Полежав еще несколько минут, я поняла, что за любознательностью дело не станет: спать по-прежнему не хотелось, а после почти целого дня сидения в замкнутом пространстве тело требовало движения и расхода энергии. Да к тому же просто нестерпимо хотелось побыстрей обследовать территорию своего нового местообитания. Возможно, это какой-то драконий инстинкт, но я чувствовала насущную необходимость все понюхать, пощупать и, возможно, даже попробовать на вкус.
Не выдержав, спрыгиваю с кресла и подбегаю к хозяйской кровати. Спит. Ну пусть спит.
Внимательно осматриваюсь, в комнате темно, но мне это совсем не мешает. Так, кровать, кресло – неинтересно. И пушистый ковер: не удержавшись, несколько раз перекатываюсь, чувствуя, как шкуру щекочут жесткие ворсинки; ковер тоже неинтересно. Столик – пустой. Тумбочка – кувшин и медный тазик. Поднимаюсь на цыпочки, чтобы дотянуться до края тумбочки, и зачем-то сую нос в тазик.
Бумс!
Несколько мгновений, сжавшись в комочек, сижу тихо и настороженно прислушиваюсь к тишине, затем опасливо высовываюсь из-под тазика. Спит. Фух! Надо бы поаккуратней, все-таки и свои нынешние габариты учитывать. Это ведь хорошо, что медный таз – вещь относительно легкая и не плоская, так что меня просто накрыло. А вот если бы по голове вот такой дурой? И прощай, крылатая ящерка.

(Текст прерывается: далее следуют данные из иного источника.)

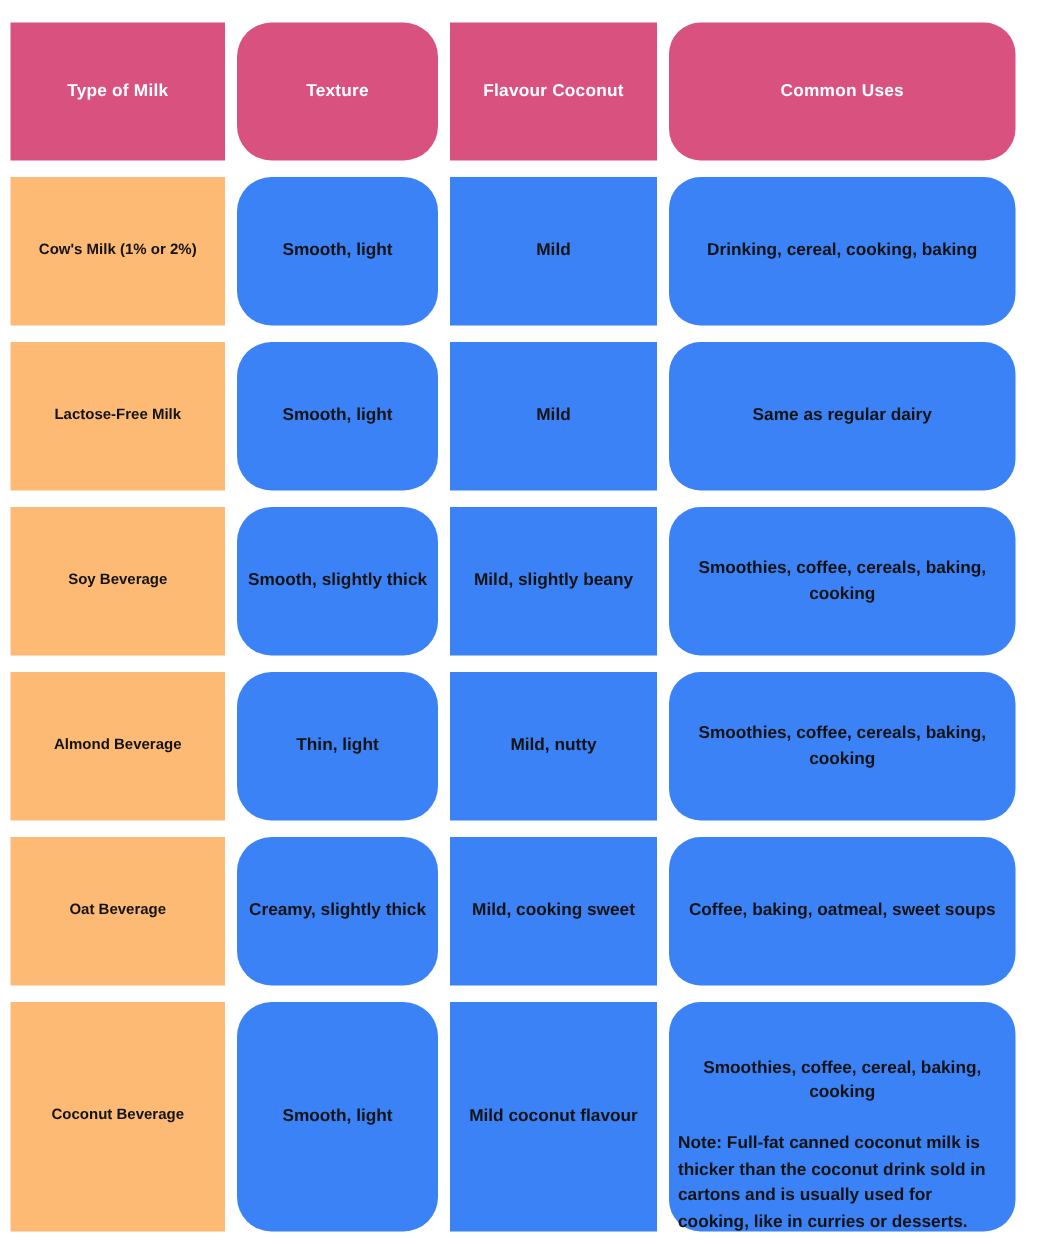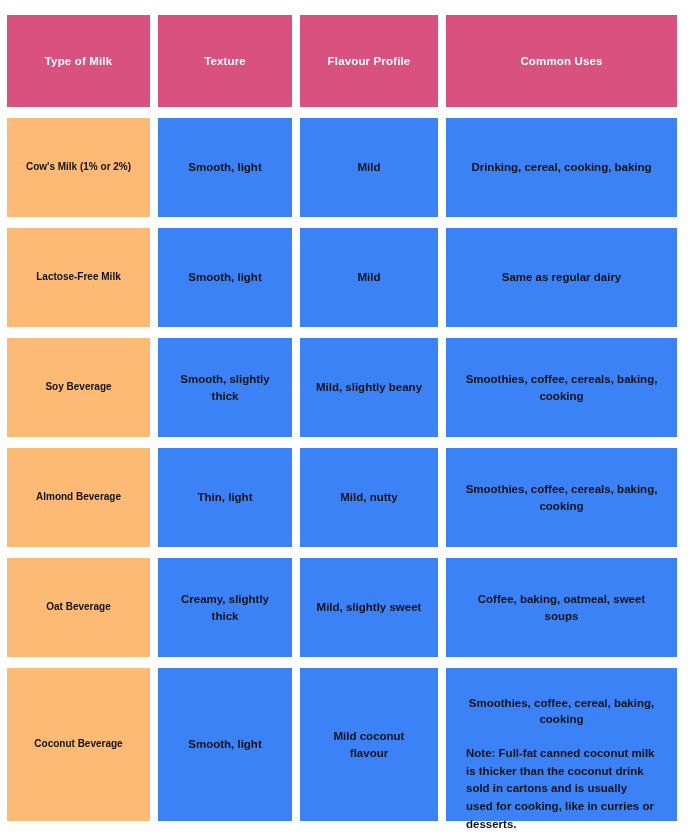--- a/index.html
+++ b/index.html
@@ -31,7 +31,7 @@
     align-items: center;
     justify-content: center;
     text-align: center;
-    padding: 6px 14px;
+    padding: 6px 0;
     line-height: 1.42;
   }
 

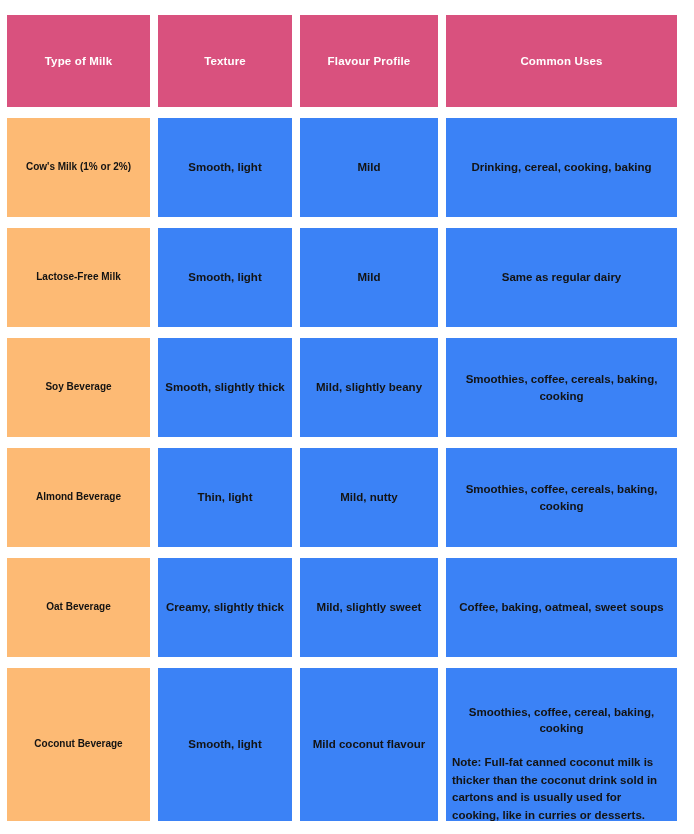--- a/index.html
+++ b/index.html
@@ -37,7 +37,7 @@
 
   
   .col-1 { width: 143px; flex: 0 0 143px; }
-  .col-2 { width: 134px; flex: 0 0 134px; }
+  .col-2 { width: 134px; flex: 0 0 134px; border-radius: 23px; }
   .col-3 { width: 138px; flex: 0 0 138px; }
   .col-4 { width: 231px; flex: 0 0 231px; }
 

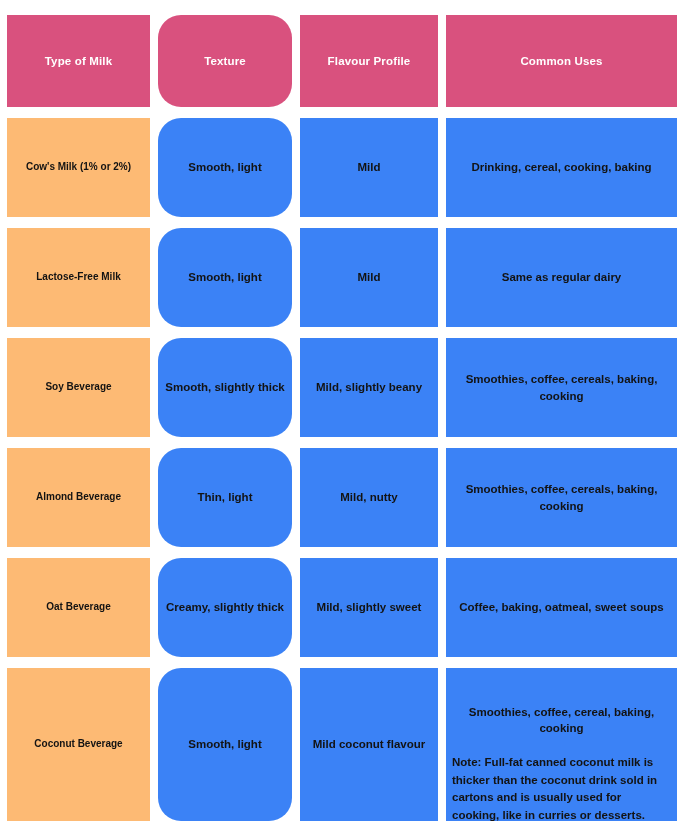--- a/index.html
+++ b/index.html
@@ -96,7 +96,7 @@
   <div class="table-row header-row">
     <div class="cell col-1 header-cell">Type of Milk</div>
     <div class="cell col-2 header-cell">Texture</div>
-    <div class="cell col-3 header-cell">Flavour Profile</div>
+    <div class="cell col-3 header-cell">Flavour Coconut</div>
     <div class="cell col-4 header-cell">Common Uses</div>
   </div>
 

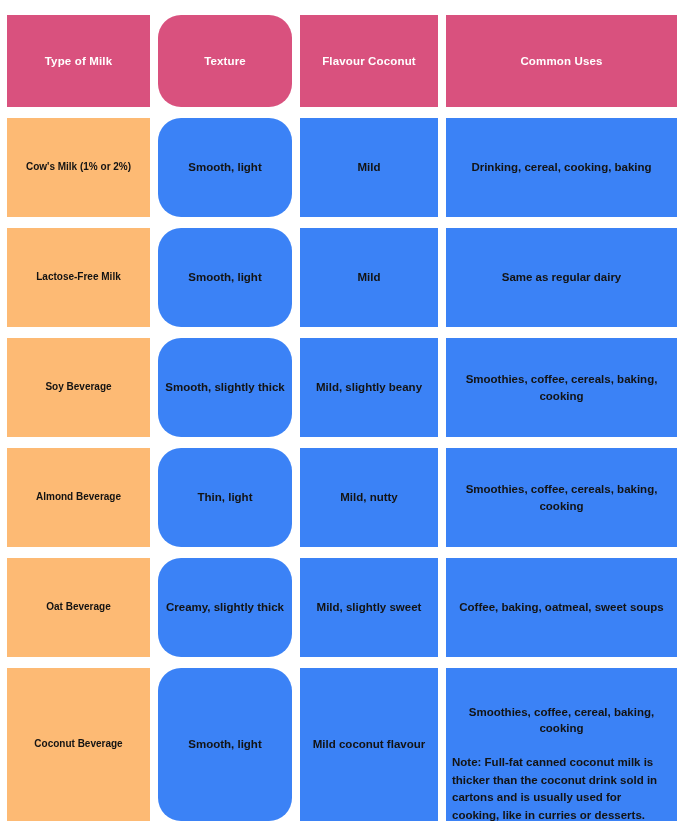--- a/index.html
+++ b/index.html
@@ -39,7 +39,7 @@
   .col-1 { width: 143px; flex: 0 0 143px; }
   .col-2 { width: 134px; flex: 0 0 134px; border-radius: 23px; }
   .col-3 { width: 138px; flex: 0 0 138px; }
-  .col-4 { width: 231px; flex: 0 0 231px; }
+  .col-4 { width: 231px; flex: 0 0 231px; border-radius: 21px; }
 
   
   .header-row { height: 92px; }

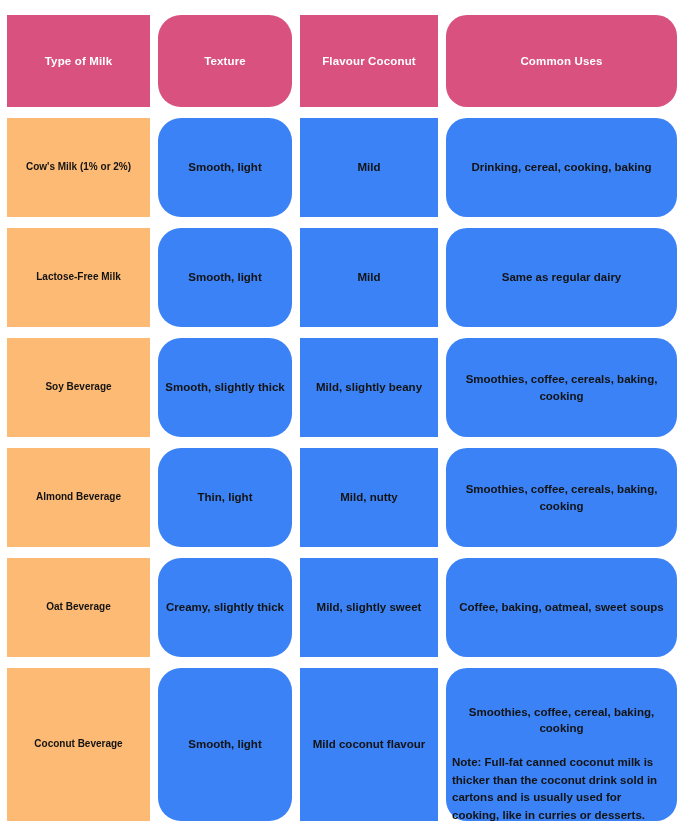--- a/index.html
+++ b/index.html
@@ -131,7 +131,7 @@
   <div class="table-row body-row">
     <div class="cell col-1 cell-label">Oat Beverage</div>
     <div class="cell col-2 cell-value">Creamy, slightly thick</div>
-    <div class="cell col-3 cell-value">Mild, slightly sweet</div>
+    <div class="cell col-3 cell-value">Mild, cooking sweet</div>
     <div class="cell col-4 cell-value cell-uses">Coffee, baking, oatmeal, sweet soups</div>
   </div>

Дальше я старалась обследовать комнату, по возможности ничего не трогая. Понюхать, в конце концов, можно и на расстоянии, а трогать и лизать все подряд – это уже варварство какое-то. Правда, тактильных ощущений сильно не хватало, но я все же старалась держать себя в руках. Впрочем, в комнате ничего особенного больше не обнаружилось. Вообще, обстановка довольно аскетичная, если не считать ковра. Вот ковер был шикарен, да в общем-то и другая мебель не подкачала, но ее было мало. Сразу бросалась в глаза немного тяжеловесная красота старинных и со вкусом подобранных вещей. То есть это на мой взгляд они были старинными, но, вероятнее всего, здесь это был обычный стиль.